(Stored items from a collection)
|---|

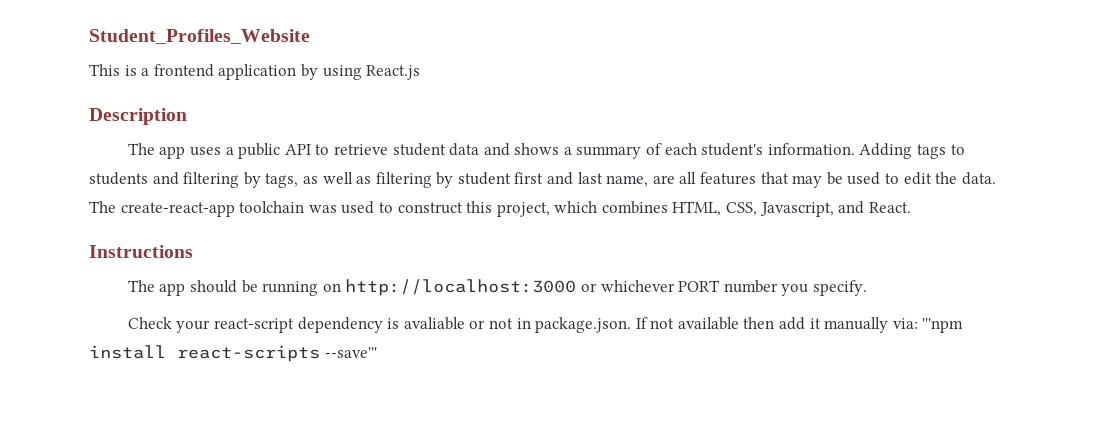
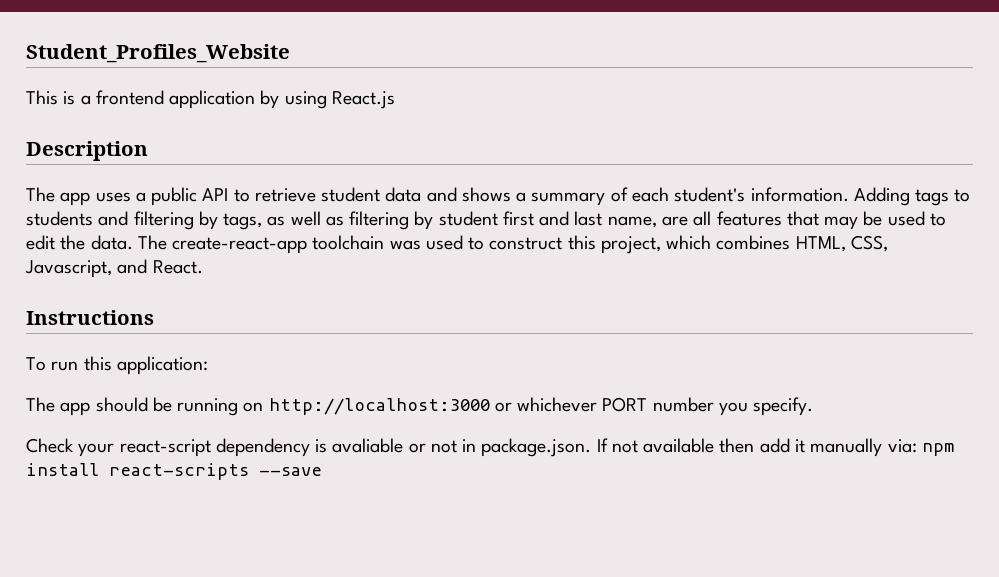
+ To run this application:
- Check your react-script dependency is avaliable or not in package.json. If not available then add it manually via: '''npm install react-scripts --save'''
+ Check your react-script dependency is avaliable or not in package.json. If not available then add it manually via: npm install react-scripts --save

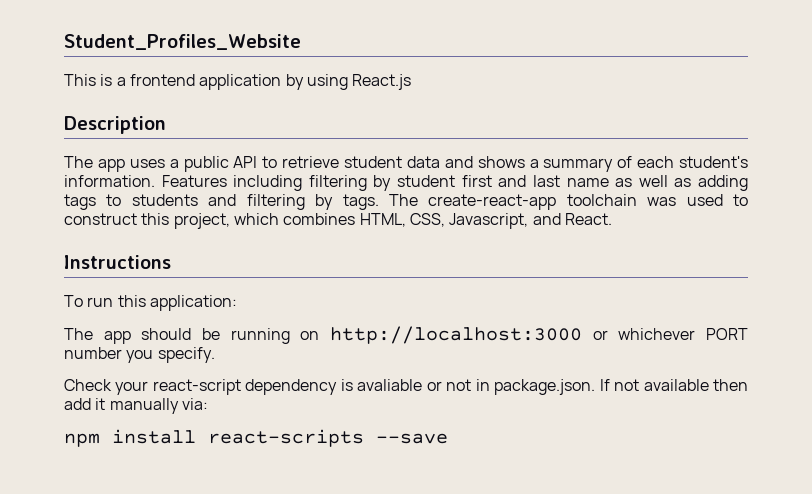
- Adding tags to students and filtering by tags, as well as filtering by student first and last name, are all features that may be used to edit the data.
+ Features including filtering by student first and last name as well as adding tags to students and filtering by tags.
- Check your react-script dependency is avaliable or not in package.json. If not available then add it manually via: npm install react-scripts --save
+ Check your react-script dependency is avaliable or not in package.json. If not available then add it manually via:
+ npm install react-scripts --save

|---|

Work to complete: Could you copy the lines above exactly and skip the images?

Your response:
+ To run this application:
- Check your react-script dependency is avaliable or not in package.json. If not available then add it manually via: '''npm install react-scripts --save'''
+ Check your react-script dependency is avaliable or not in package.json. If not available then add it manually via: npm install react-scripts --save

- Adding tags to students and filtering by tags, as well as filtering by student first and last name, are all features that may be used to edit the data.
+ Features including filtering by student first and last name as well as adding tags to students and filtering by tags.
- Check your react-script dependency is avaliable or not in package.json. If not available then add it manually via: npm install react-scripts --save
+ Check your react-script dependency is avaliable or not in package.json. If not available then add it manually via:
+ npm install react-scripts --save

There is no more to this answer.